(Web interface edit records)
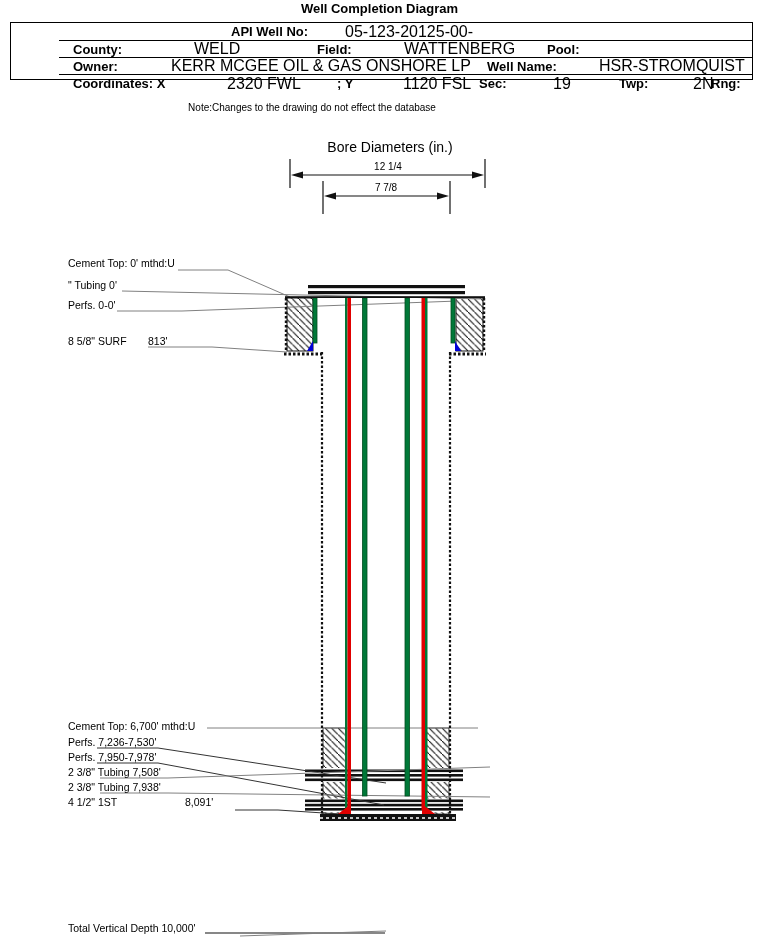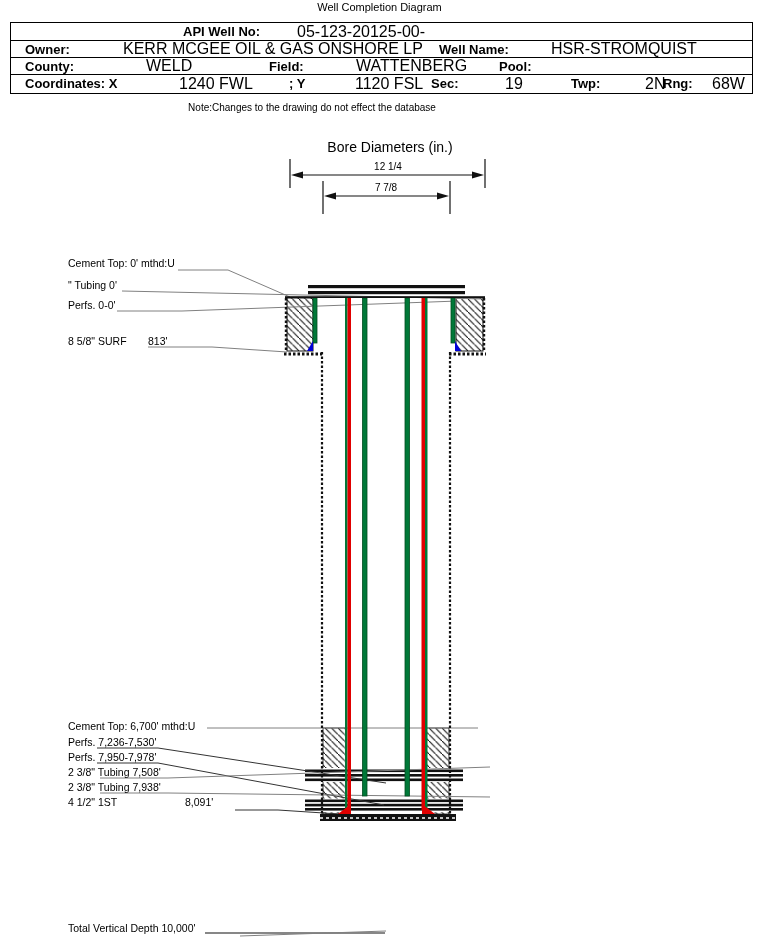--- a/index.html
+++ b/index.html
@@ -1,21 +1,21 @@
 <!DOCTYPE html>
 <html style="--casing-red: #e00000; --tubing-green: #007838; --tubing-green-dark: #004d20; --shoe-blue: #0000d8; --leader-gray: #808080; --line-black: #111111;"><head>
 <meta charset="utf-8">
 <style>
   html,body{margin:0;padding:0;background:#fff;width:759px;height:943px;overflow:hidden;
     font-family:"Liberation Sans", sans-serif; color:#000;}
   .page{position:relative;width:759px;height:943px;background:#fff;}
   .doc-title{position:absolute;top:1px;left:0;width:759px;text-align:center;
-    font-size:11px;font-weight:normal;}
-  .hdr-table{position:absolute;left:10px;top:22px;width:743px;height:72px;
-    border:1.6px solid #000;box-sizing:border-box;}
+    font-size:13px;font-weight:bold;}
+  .hdr-table{position:absolute;left:10px;top:22px;width:743px;height:58px;
+    border:1.6px solid #000;box-sizing:border-box;padding-left:48px;}
   .hdr-row{position:relative;width:100%;box-sizing:border-box;}
   .r1{height:17px;} .r2,.r3{height:17px;border-top:1.4px solid #000;}
   .r4{height:18px;border-top:1.4px solid #000;}
   .hdr-row span{position:absolute;top:0;height:100%;display:flex;align-items:center;
     white-space:nowrap;font-size:16px;}
   .hdr-row .lbl{font-weight:bold;font-size:13px;}
   .note{position:absolute;top:102px;left:0;width:624px;text-align:center;font-size:10px;}
   svg text{font-family:"Liberation Sans", sans-serif;fill:#000;}
   :root{--casing-red:#e00000;--tubing-green:#007838;--tubing-green-dark:#004d20;
     --shoe-blue:#0000d8;--leader-gray:#808080;--line-black:#111;}
@@ -25,37 +25,37 @@
 
 <div class="page">
 
   <div class="doc-title">Well Completion Diagram</div>
 
   <div class="hdr-table">
     <div class="hdr-row r1">
       <span class="lbl" style="left:172px">API Well No:</span>
       <span style="left:286px">05-123-20125-00-</span>
     </div>
-    <div class="hdr-row r2">
-      <span class="lbl" style="left:14px">Owner:</span>
-      <span style="left:112px">KERR MCGEE OIL &amp; GAS ONSHORE LP</span>
-      <span class="lbl" style="left:428px">Well Name:</span>
-      <span style="left:540px">HSR-STROMQUIST</span>
-    </div>
     <div class="hdr-row r3">
       <span class="lbl" style="left:14px">County:</span>
       <span style="left:135px">WELD</span>
       <span class="lbl" style="left:258px">Field:</span>
       <span style="left:345px">WATTENBERG</span>
       <span class="lbl" style="left:488px">Pool:</span>
       <span style="left:548px"></span>
     </div>
+    <div class="hdr-row r2">
+      <span class="lbl" style="left:14px">Owner:</span>
+      <span style="left:112px">KERR MCGEE OIL &amp; GAS ONSHORE LP</span>
+      <span class="lbl" style="left:428px">Well Name:</span>
+      <span style="left:540px">HSR-STROMQUIST</span>
+    </div>
     <div class="hdr-row r4">
       <span class="lbl" style="left:14px">Coordinates: X</span>
-      <span style="left:168px">1240 FWL</span>
+      <span style="left:168px">2320 FWL</span>
       <span class="lbl" style="left:278px">; Y</span>
       <span style="left:344px">1120 FSL</span>
       <span class="lbl" style="left:420px">Sec:</span>
       <span style="left:494px">19</span>
       <span class="lbl" style="left:560px">Twp:</span>
       <span style="left:634px">2N</span>
       <span class="lbl" style="left:652px">Rng:</span>
       <span style="left:701px">68W</span>
     </div>
   </div>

■ **TASK INSTRUCTIONS**
With the pictures dropped, write out all of the entries word for word.

■ **ANSWER BOX**
--- a/index.html
+++ b/index.html
@@ -1,21 +1,21 @@
 <!DOCTYPE html>
 <html style="--casing-red: #e00000; --tubing-green: #007838; --tubing-green-dark: #004d20; --shoe-blue: #0000d8; --leader-gray: #808080; --line-black: #111111;"><head>
 <meta charset="utf-8">
 <style>
   html,body{margin:0;padding:0;background:#fff;width:759px;height:943px;overflow:hidden;
     font-family:"Liberation Sans", sans-serif; color:#000;}
   .page{position:relative;width:759px;height:943px;background:#fff;}
   .doc-title{position:absolute;top:1px;left:0;width:759px;text-align:center;
-    font-size:11px;font-weight:normal;}
-  .hdr-table{position:absolute;left:10px;top:22px;width:743px;height:72px;
-    border:1.6px solid #000;box-sizing:border-box;}
+    font-size:13px;font-weight:bold;}
+  .hdr-table{position:absolute;left:10px;top:22px;width:743px;height:58px;
+    border:1.6px solid #000;box-sizing:border-box;padding-left:48px;}
   .hdr-row{position:relative;width:100%;box-sizing:border-box;}
   .r1{height:17px;} .r2,.r3{height:17px;border-top:1.4px solid #000;}
   .r4{height:18px;border-top:1.4px solid #000;}
   .hdr-row span{position:absolute;top:0;height:100%;display:flex;align-items:center;
     white-space:nowrap;font-size:16px;}
   .hdr-row .lbl{font-weight:bold;font-size:13px;}
   .note{position:absolute;top:102px;left:0;width:624px;text-align:center;font-size:10px;}
   svg text{font-family:"Liberation Sans", sans-serif;fill:#000;}
   :root{--casing-red:#e00000;--tubing-green:#007838;--tubing-green-dark:#004d20;
     --shoe-blue:#0000d8;--leader-gray:#808080;--line-black:#111;}
@@ -25,37 +25,37 @@
 
 <div class="page">
 
   <div class="doc-title">Well Completion Diagram</div>
 
   <div class="hdr-table">
     <div class="hdr-row r1">
       <span class="lbl" style="left:172px">API Well No:</span>
       <span style="left:286px">05-123-20125-00-</span>
     </div>
-    <div class="hdr-row r2">
-      <span class="lbl" style="left:14px">Owner:</span>
-      <span style="left:112px">KERR MCGEE OIL &amp; GAS ONSHORE LP</span>
-      <span class="lbl" style="left:428px">Well Name:</span>
-      <span style="left:540px">HSR-STROMQUIST</span>
-    </div>
     <div class="hdr-row r3">
       <span class="lbl" style="left:14px">County:</span>
       <span style="left:135px">WELD</span>
       <span class="lbl" style="left:258px">Field:</span>
       <span style="left:345px">WATTENBERG</span>
       <span class="lbl" style="left:488px">Pool:</span>
       <span style="left:548px"></span>
     </div>
+    <div class="hdr-row r2">
+      <span class="lbl" style="left:14px">Owner:</span>
+      <span style="left:112px">KERR MCGEE OIL &amp; GAS ONSHORE LP</span>
+      <span class="lbl" style="left:428px">Well Name:</span>
+      <span style="left:540px">HSR-STROMQUIST</span>
+    </div>
     <div class="hdr-row r4">
       <span class="lbl" style="left:14px">Coordinates: X</span>
-      <span style="left:168px">1240 FWL</span>
+      <span style="left:168px">2320 FWL</span>
       <span class="lbl" style="left:278px">; Y</span>
       <span style="left:344px">1120 FSL</span>
       <span class="lbl" style="left:420px">Sec:</span>
       <span style="left:494px">19</span>
       <span class="lbl" style="left:560px">Twp:</span>
       <span style="left:634px">2N</span>
       <span class="lbl" style="left:652px">Rng:</span>
       <span style="left:701px">68W</span>
     </div>
   </div>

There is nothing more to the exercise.